- **Problem details**
Once you reach the line containing "appraised in the text | N/A", reproduce it and every later line exactly, through the end of the data.

━━━

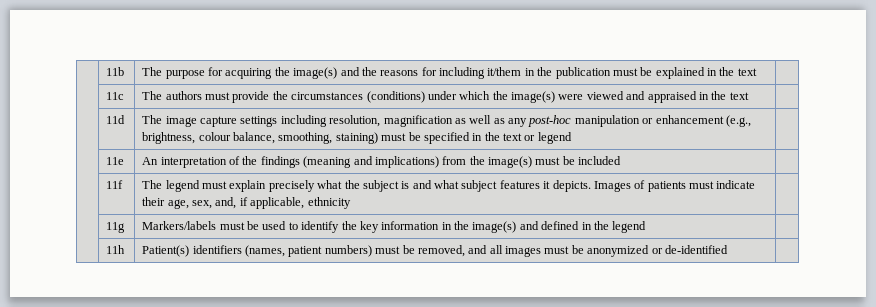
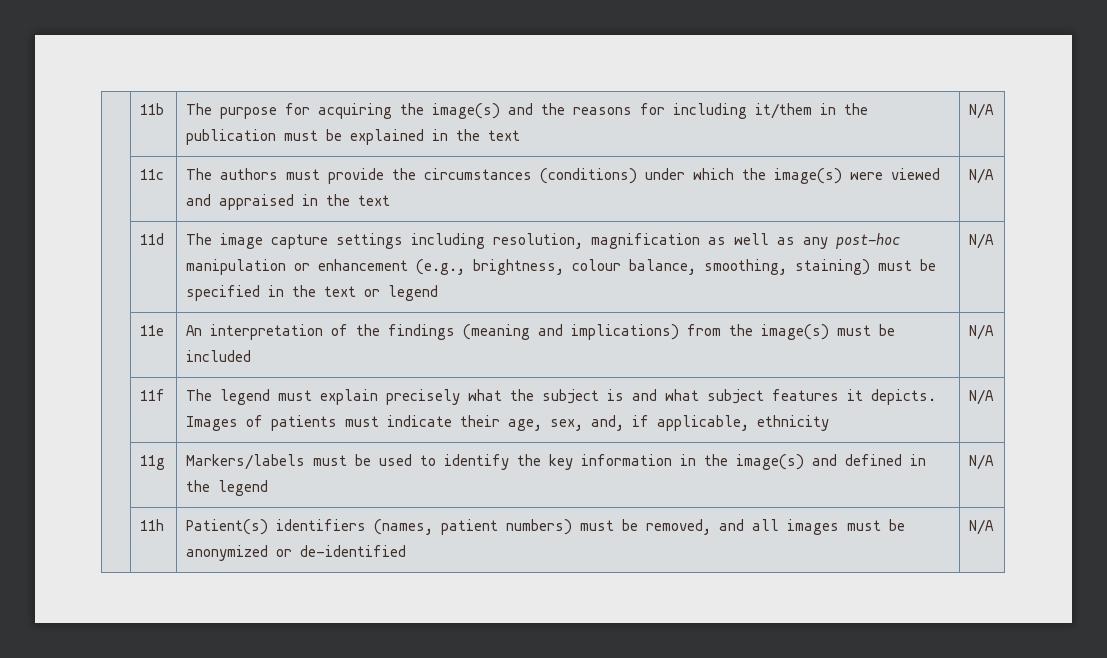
- | 11b | The purpose for acquiring the image(s) and the reasons for including it/them in the publication must be explained in the text |
+ | 11b | The purpose for acquiring the image(s) and the reasons for including it/them in the publication must be explained in the text | N/A
- | 11c | The authors must provide the circumstances (conditions) under which the image(s) were viewed and appraised in the text |
+ | 11c | The authors must provide the circumstances (conditions) under which the image(s) were viewed and appraised in the text | N/A
- | 11d | The image capture settings including resolution, magnification as well as any post-hoc manipulation or enhancement (e.g., brightness, colour balance, smoothing, staining) must be specified in the text or legend |
+ | 11d | The image capture settings including resolution, magnification as well as any post-hoc manipulation or enhancement (e.g., brightness, colour balance, smoothing, staining) must be specified in the text or legend | N/A
- | 11e | An interpretation of the findings (meaning and implications) from the image(s) must be included |
+ | 11e | An interpretation of the findings (meaning and implications) from the image(s) must be included | N/A
- | 11f | The legend must explain precisely what the subject is and what subject features it depicts. Images of patients must indicate their age, sex, and, if applicable, ethnicity |
+ | 11f | The legend must explain precisely what the subject is and what subject features it depicts. Images of patients must indicate their age, sex, and, if applicable, ethnicity | N/A
- | 11g | Markers/labels must be used to identify the key information in the image(s) and defined in the legend |
+ | 11g | Markers/labels must be used to identify the key information in the image(s) and defined in the legend | N/A
- | 11h | Patient(s) identifiers (names, patient numbers) must be removed, and all images must be anonymized or de-identified |
+ | 11h | Patient(s) identifiers (names, patient numbers) must be removed, and all images must be anonymized or de-identified | N/A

━━━

- **Solution to this exercise**
+ | 11c | The authors must provide the circumstances (conditions) under which the image(s) were viewed and appraised in the text | N/A
- | 11d | The image capture settings including resolution, magnification as well as any post-hoc manipulation or enhancement (e.g., brightness, colour balance, smoothing, staining) must be specified in the text or legend |
+ | 11d | The image capture settings including resolution, magnification as well as any post-hoc manipulation or enhancement (e.g., brightness, colour balance, smoothing, staining) must be specified in the text or legend | N/A
- | 11e | An interpretation of the findings (meaning and implications) from the image(s) must be included |
+ | 11e | An interpretation of the findings (meaning and implications) from the image(s) must be included | N/A
- | 11f | The legend must explain precisely what the subject is and what subject features it depicts. Images of patients must indicate their age, sex, and, if applicable, ethnicity |
+ | 11f | The legend must explain precisely what the subject is and what subject features it depicts. Images of patients must indicate their age, sex, and, if applicable, ethnicity | N/A
- | 11g | Markers/labels must be used to identify the key information in the image(s) and defined in the legend |
+ | 11g | Markers/labels must be used to identify the key information in the image(s) and defined in the legend | N/A
- | 11h | Patient(s) identifiers (names, patient numbers) must be removed, and all images must be anonymized or de-identified |
+ | 11h | Patient(s) identifiers (names, patient numbers) must be removed, and all images must be anonymized or de-identified | N/A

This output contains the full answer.